■第108回全国高校野球選手権 第14日・第2試合 準決勝 天理 0ー1 健大高崎(20日、阪神甲子園球場)

健大高崎(群馬)が天理(奈良)を破り、夏の甲子園6度目の出場にして初の決勝進出を決めた。試合は1回、佐藤麻恩(3年)の適時打で先制。投げても佐藤が天理打線を8回途中まで2安打無失点、その後は3投手が継投し完封リレー。初回に挙げた1点を守り切った健大高崎が夏の甲子園初制覇に王手をかけた。決勝は22日、智弁和歌山(和歌山)と対戦する。

健大高崎の先発・佐藤は立ち上がり、1死から四球で走者を出すも、後続を抑え無失点で切り抜けた。するとその裏、打線は天理の先発・長尾亮大(3年)に対し、1死から2番・石田雄星(3年)が四球で出塁、3番・大岩翔斗(3年)が左安打を放ちチャンスを広げた。すると4番・佐藤にライトへ適時打が飛び出し先制に成功。

自らの一打でリードを奪った佐藤は中盤に入った4回、1死から3番・永井仁之丞(2年)にこの試合初ヒットとなる中安打を許すが、捕手の大岩が盗塁を阻止するなど、守備陣も好守で支え、無失点に抑えた。
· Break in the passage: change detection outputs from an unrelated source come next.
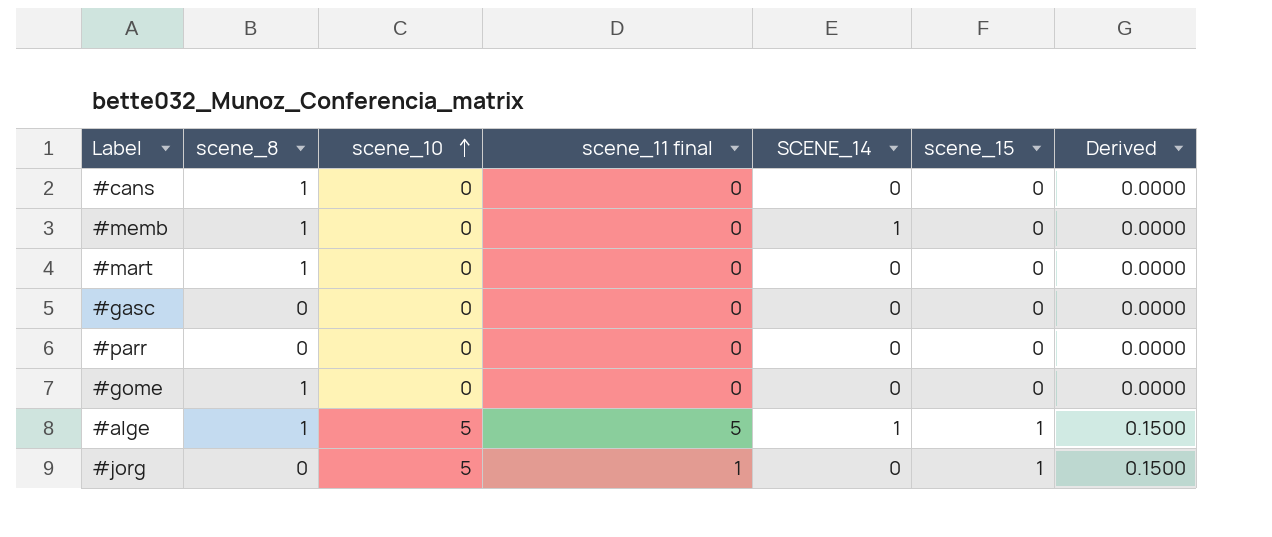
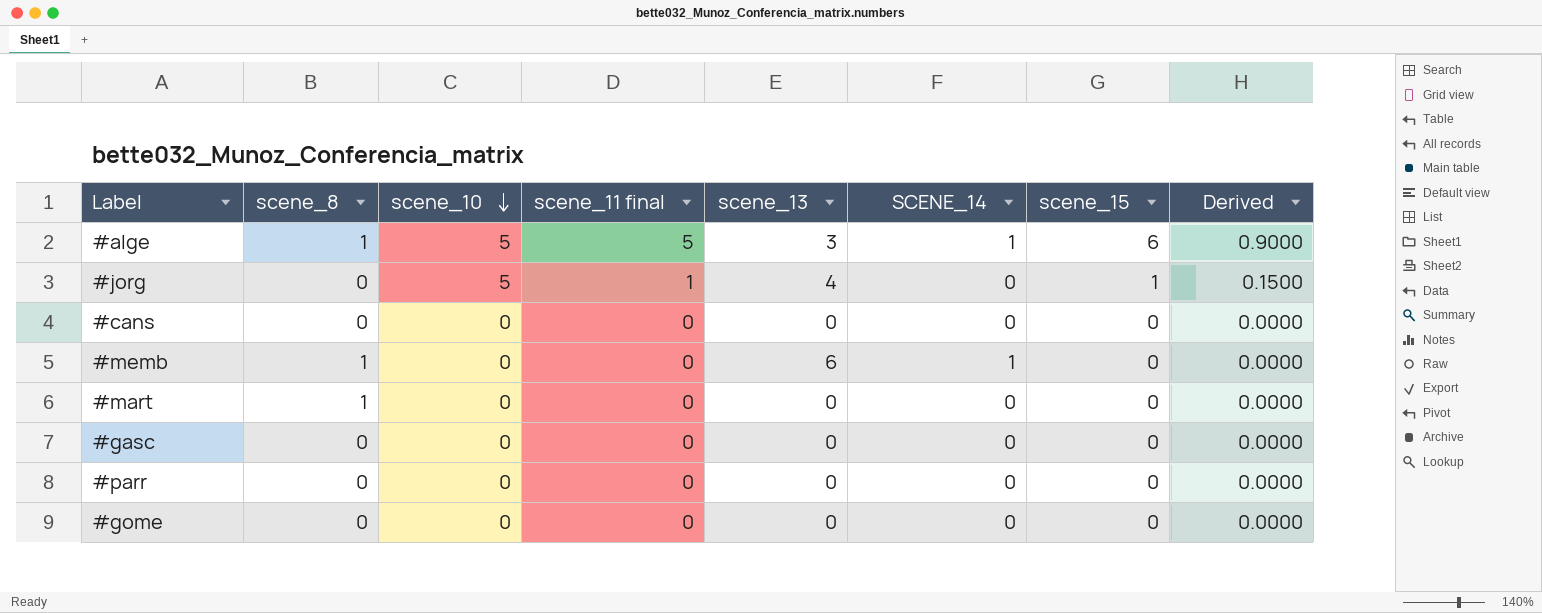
row order: scene_10 ascending -> scene_10 descending
column scene_13 | position: none -> 5
#alge | scene_15: 1 -> 6
#alge | Derived: 0.1500 -> 0.9000
#cans | scene_8: 1 -> 0
#gome | scene_8: 1 -> 0

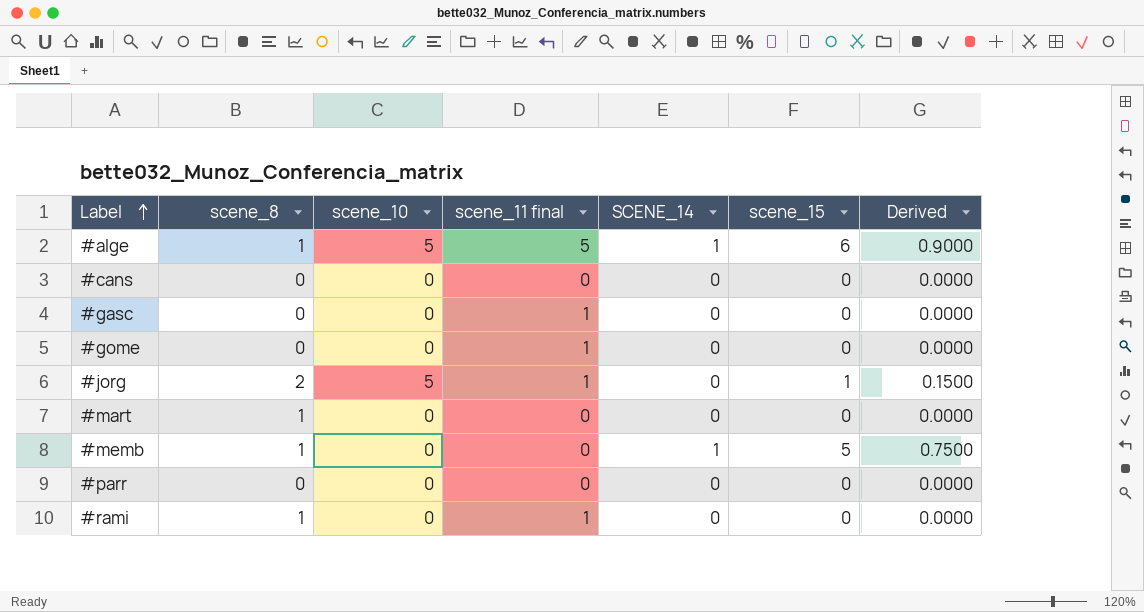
row order: scene_10 descending -> Label ascending
column scene_13 | position: 5 -> none
#gasc | scene_11 final: 0 -> 1
#gome | scene_11 final: 0 -> 1
#jorg | scene_8: 0 -> 2
#memb | scene_15: 0 -> 5
#memb | Derived: 0.0000 -> 0.7500
row #rami: none -> 1 | 0 | 1 | 0 | 0 | 0.0000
その裏、7番・岩井由来(2年)が左二塁打を放つと、長尾の暴投の間に三塁へ。続く豊永飛輝(3年)は四球を選択。9番・溝口寛人(3年)が送りバントを決め2死、二、三塁と追加点の好機を作った。しかし、二塁走者の豊永はけん制に引っかかり一時セーフ判定もビデオ検証の結果、判定が覆りタッチアウト。絶好の好機を生かせず、追加点を奪うことができなかった。
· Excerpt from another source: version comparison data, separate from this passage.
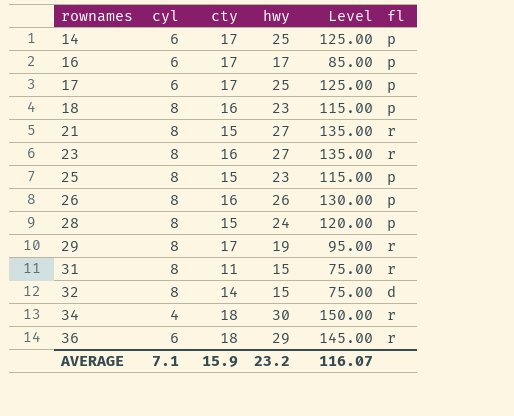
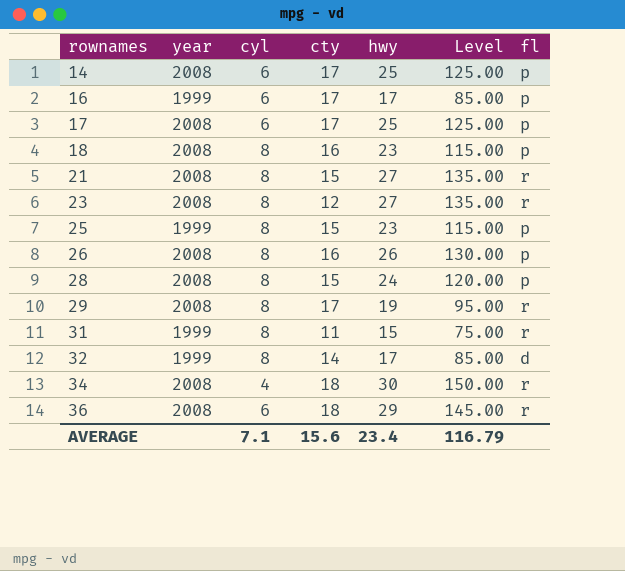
column year | position: none -> 2
23 | cty: 16 -> 12
32 | hwy: 15 -> 17
32 | Level: 75.00 -> 85.00
AVERAGE | cty: 15.9 -> 15.6
AVERAGE | hwy: 23.2 -> 23.4
AVERAGE | Level: 116.07 -> 116.79

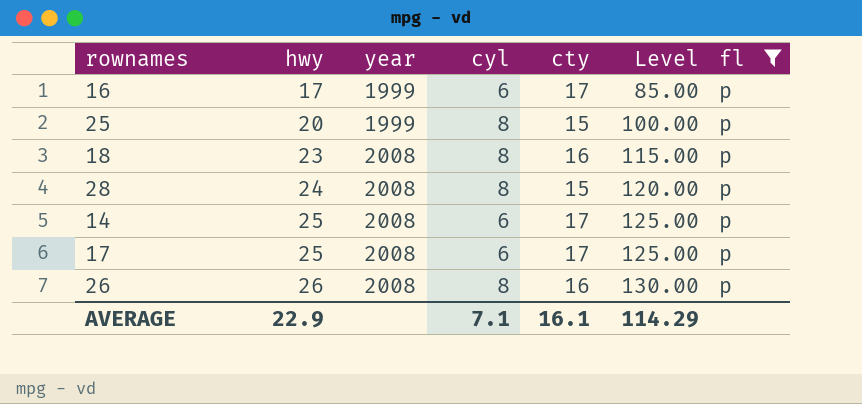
filter: none -> fl = p
row order: rownames ascending -> hwy ascending
column hwy | position: 5 -> 2
25 | hwy: 23 -> 20
25 | Level: 115.00 -> 100.00
AVERAGE | hwy: 23.4 -> 22.9
AVERAGE | cty: 15.6 -> 16.1
AVERAGE | Level: 116.79 -> 114.29

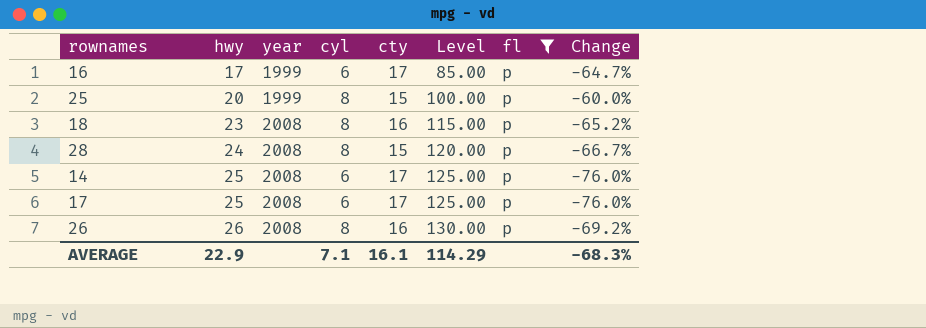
column Change | formula: none -> ([cyl] - [hwy]) / [hwy]

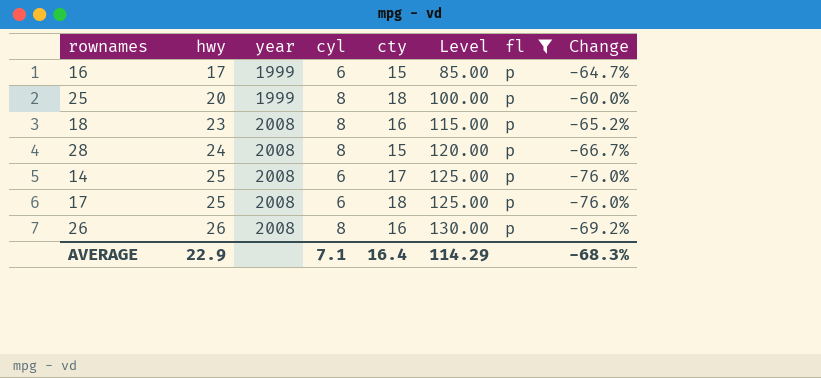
16 | cty: 17 -> 15
25 | cty: 15 -> 18
17 | cty: 17 -> 18
AVERAGE | cty: 16.1 -> 16.4

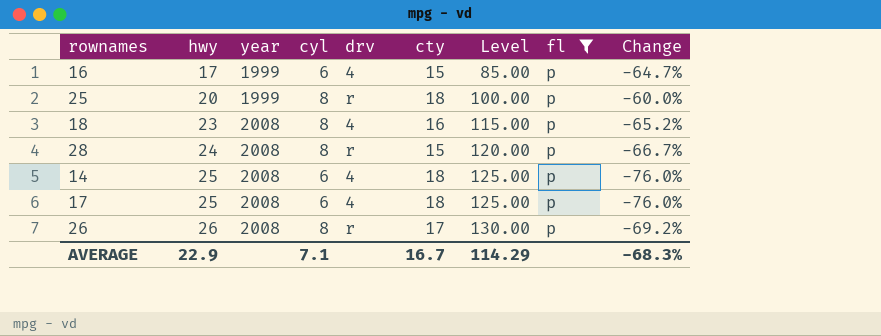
column drv | position: none -> 5
14 | cty: 17 -> 18
26 | cty: 16 -> 17
AVERAGE | cty: 16.4 -> 16.7

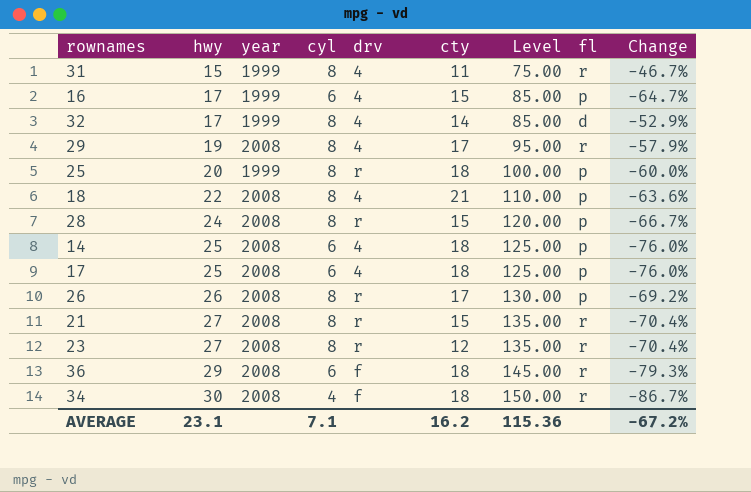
filter: fl = p -> none
18 | hwy: 23 -> 22
18 | cty: 16 -> 21
18 | Level: 115.00 -> 110.00
18 | Change: -65.2% -> -63.6%
AVERAGE | hwy: 22.9 -> 23.1
AVERAGE | cty: 16.7 -> 16.2
AVERAGE | Level: 114.29 -> 115.36
AVERAGE | Change: -68.3% -> -67.2%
1点リード変わらず終盤に差し掛かった7回、佐藤はこの回先頭の2番・田畑龍二(3年)に右安打を許した。同点の走者を出したが、続く3番・永井のバントはフライとなり、佐藤が好捕。さらに後続を二者連続三振に仕留め、無失点で切り抜けた。

8回、ここまで天理打線を無失点に抑えていた佐藤は1死を奪ったところで降板。2人目・背番号「10」の北田がマウンドへ上がり、無失点とした。9回は北田が得点圏に走者を背負ったところで降板となるも3人目・石田翔大(3年)が、2死満塁の場面では4人目・エース石垣聡志(2年)が登板。5番・関村偉千陽(2年)から空振り三振を奪い、天理打線に反撃を許さず。初回の1点を守り抜き勝利した健大高崎が夏の甲子園で初の決勝進出を決めた。